**DIRECTIONS FOR THIS TASK**
Nothing outside the stretch is wanted. Repeat exactly the lines of the listing below from the one that contains "[434,213,466,223] one -> [737,197,748,211] 1" through the one that contains "[592,317,638,331] three ->", both ends included.

**EXERCISE MATERIALS**
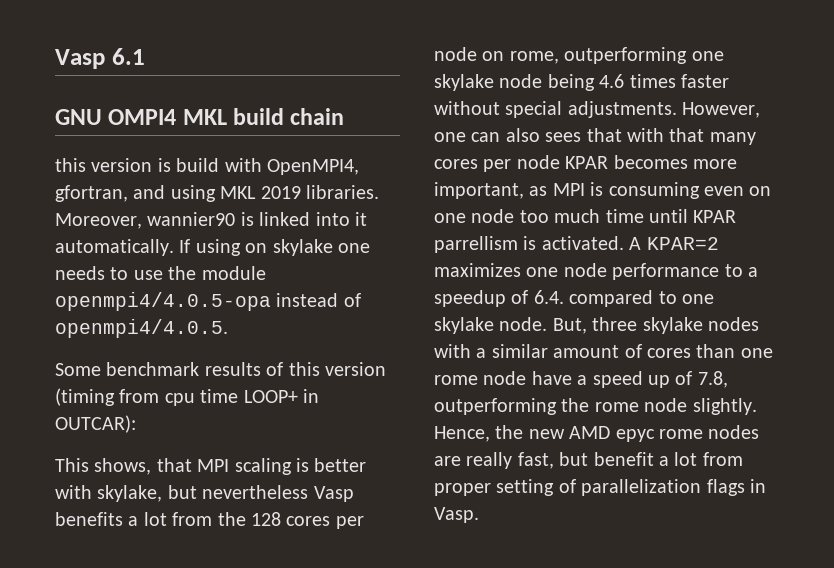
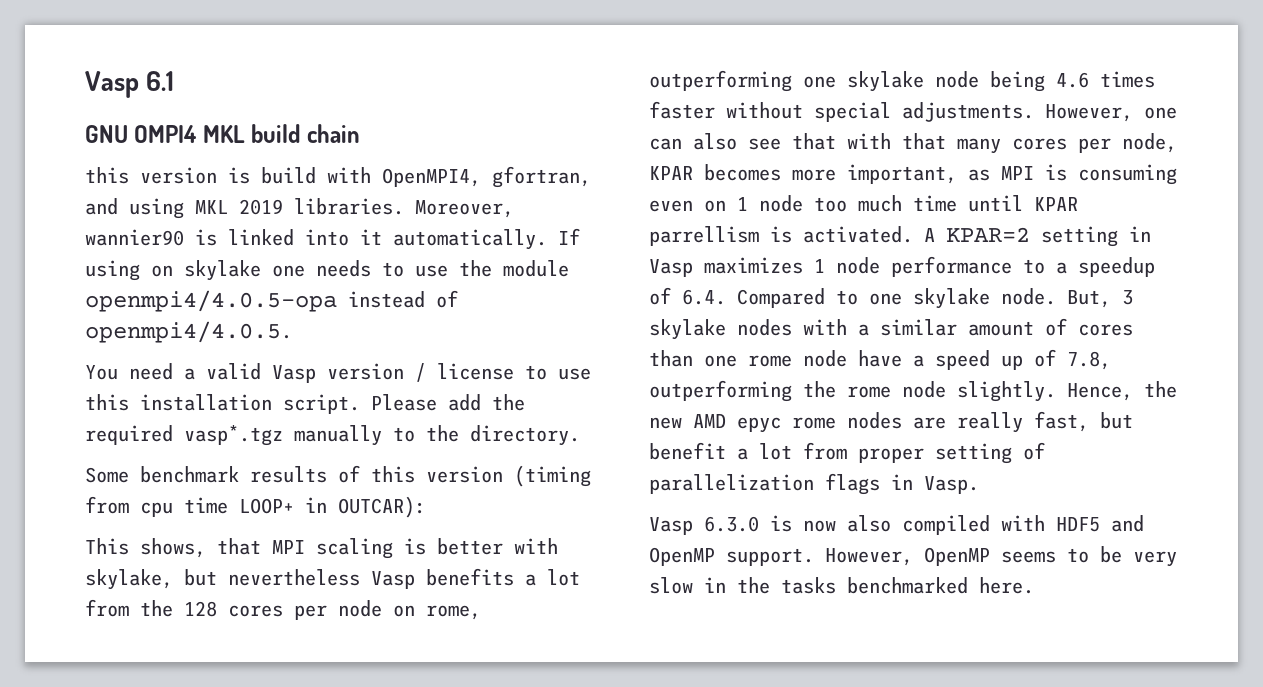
(228, 328) none -> [85,363,591,383] [85,394,525,414] [85,425,580,446] // You need a valid Vasp version / license to use this installation script. Please add the required vasp*.tgz manually to the directory.
[545,132,582,142] sees -> [748,138,781,150] see
[516,155,560,169] node -> [1122,133,1177,153] node,
[434,213,466,223] one -> [737,197,748,211] 1
[434,263,559,277] maximizes one -> [1041,226,1151,247] [649,257,825,277] setting in Vasp maximizes 1
[569,290,654,307] compared -> [737,288,825,308] Compared
[592,317,638,331] three -> [1122,290,1133,305] 3
(479, 515) none -> [649,515,1144,535] [649,546,1177,567] [649,577,1034,594] // Vasp 6.3.0 is now also compiled with HDF5 and OpenMP support. However, OpenMP seems to be very slow in the tasks benchmarked here.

**EXERCISE RESPONSE**
[434,213,466,223] one -> [737,197,748,211] 1
[434,263,559,277] maximizes one -> [1041,226,1151,247] [649,257,825,277] setting in Vasp maximizes 1
[569,290,654,307] compared -> [737,288,825,308] Compared
[592,317,638,331] three -> [1122,290,1133,305] 3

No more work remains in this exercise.